The Words of the Saver Family

Emotion Coached Kids Do Better

Paul Saver
March 23, 2011

In 2003 I first came across a book authored by John Gottman titled: "Raising An Emotionally Intelligent Child: The Heart O f Parenting". I immediately put some of the ideas into practice in parenting our four children and was amazed at the results I observed. That one book changed my parenting style forever.

7 Great Benefits Of Emotion Coaching

Before I share some personal experiences let me tell you what the benefits are of emotion coaching your kid as conveyed by Gottman.

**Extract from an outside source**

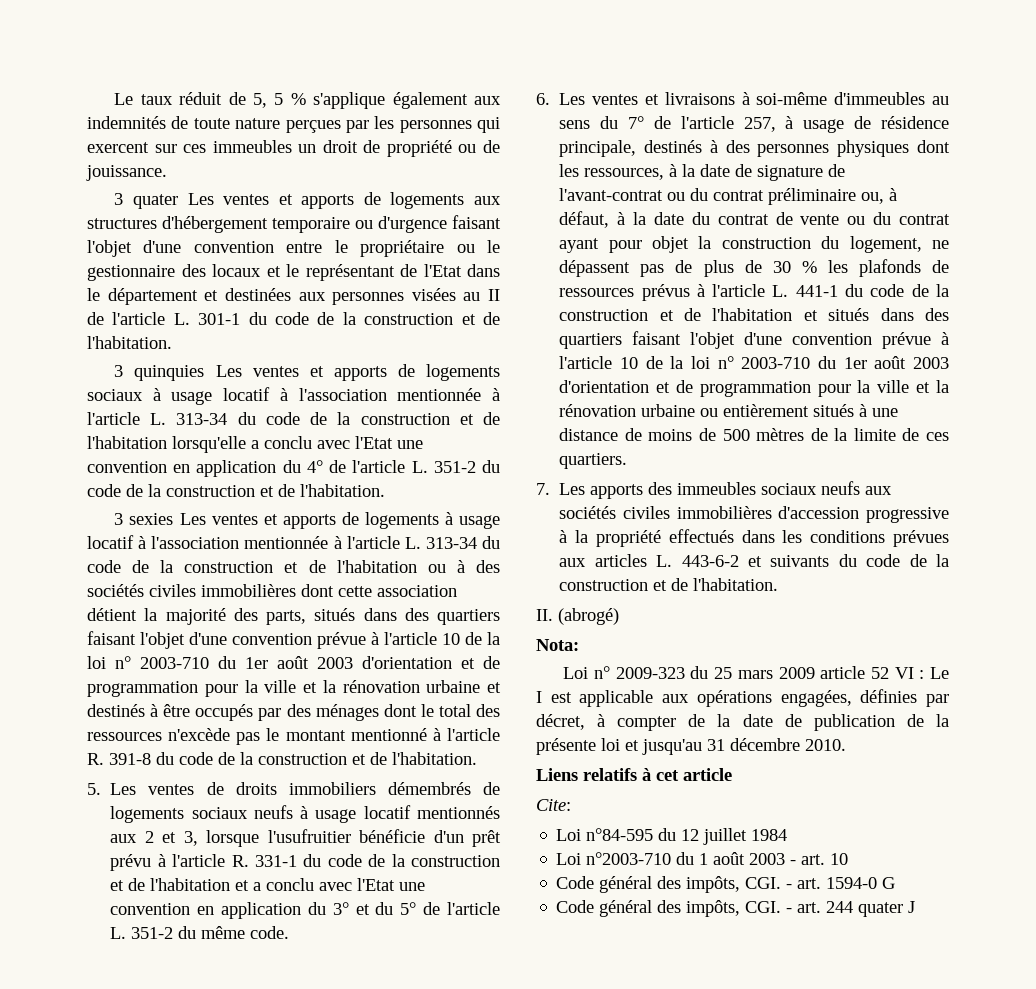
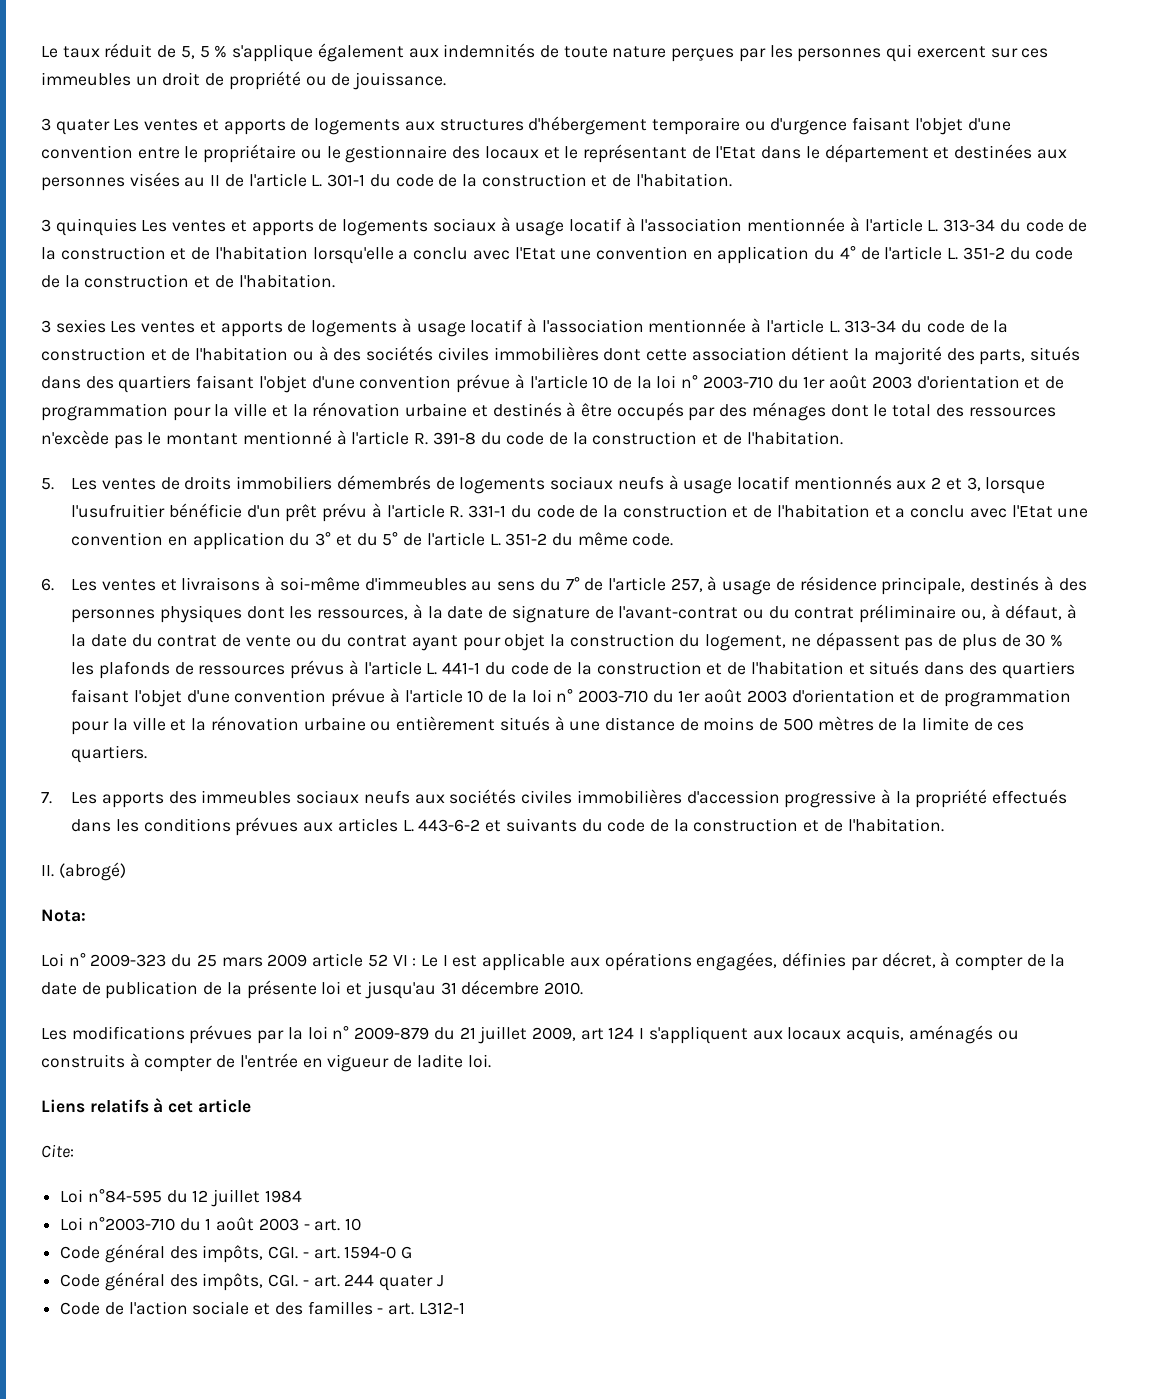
+ Les modifications prévues par la loi n° 2009-879 du 21 juillet 2009, art 124 I s'appliquent aux locaux acquis, aménagés ou construits à compter de l'entrée en vigueur de ladite loi.
+ Code de l'action sociale et des familles - art. L312-1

"Children who are emotion coached by their parents are on an entirely different developmental trajectory than the children of other parents… they have more general abilities… [such as]":

1. being able to regulate their own emotional state

2. better at being able to soothe themselves when they are upset

3. able to calm down their hearts faster, [resulting in] fewer infectious illnesses

4. better at focusing attention

5. better at relating to other people including when being bullied

6. better at understanding other people and consequently had better friendships with other children

7. performed better academically

Validate A Person's Feelings And Create That Instant Bond

Boys Fighting Over The Computer

Let me share with you an experience I had back in 2003 involving our 8, 10 and 12 year old sons. At that time our family owned a single desktop computer. Our boys were always competing to get access to it. Occasionally there was a conflict with one son at least who would come running to me with tears in his eyes, filled with feelings of injustice in having been forcibly removed from the computer chair. My standard response was to dismiss the 'negative' feelings of the child and suggest to that child and his brothers to make a roster so as to allow each boy to have equal time on the computer. Sometimes I would make statements such as "big boys don't cry" or "c'mon just get over it and wait your turn". Whenever this happened, as much as they may have tried to follow my advice the reality was that they always continued to cry and remain in a distressed state for an indefinite period of time. Oftentimes it led to retaliatory action or even a temper tantrum which would increase my blood pressure even further.

After reading John Gottman's book on emotion coaching, here is what I did. The boy would come running. I would lift my arms in the air and catch them and hold the sobbing boy close to my chest. I would say to them something like: "you look really angry and upset. I bet I know what happened. You got pushed off the computer by one of your brothers and you now feel really sad thinking how unfair you were treated" They would nod their head with a sad look on their face as if to say "that's right" and within seconds they would start calming down. Then I would proceed to say something like: "if I were you I would probably feel exactly the same as you" and "its okay to feel whatever you feel". In that moment I could feel I made a connection as I empathized with the child and validated their emotions.

Literally within a minute or two, the tears stopped, that 'end of the world' look on their face disappeared and they would be pushing me away to get back to the computer.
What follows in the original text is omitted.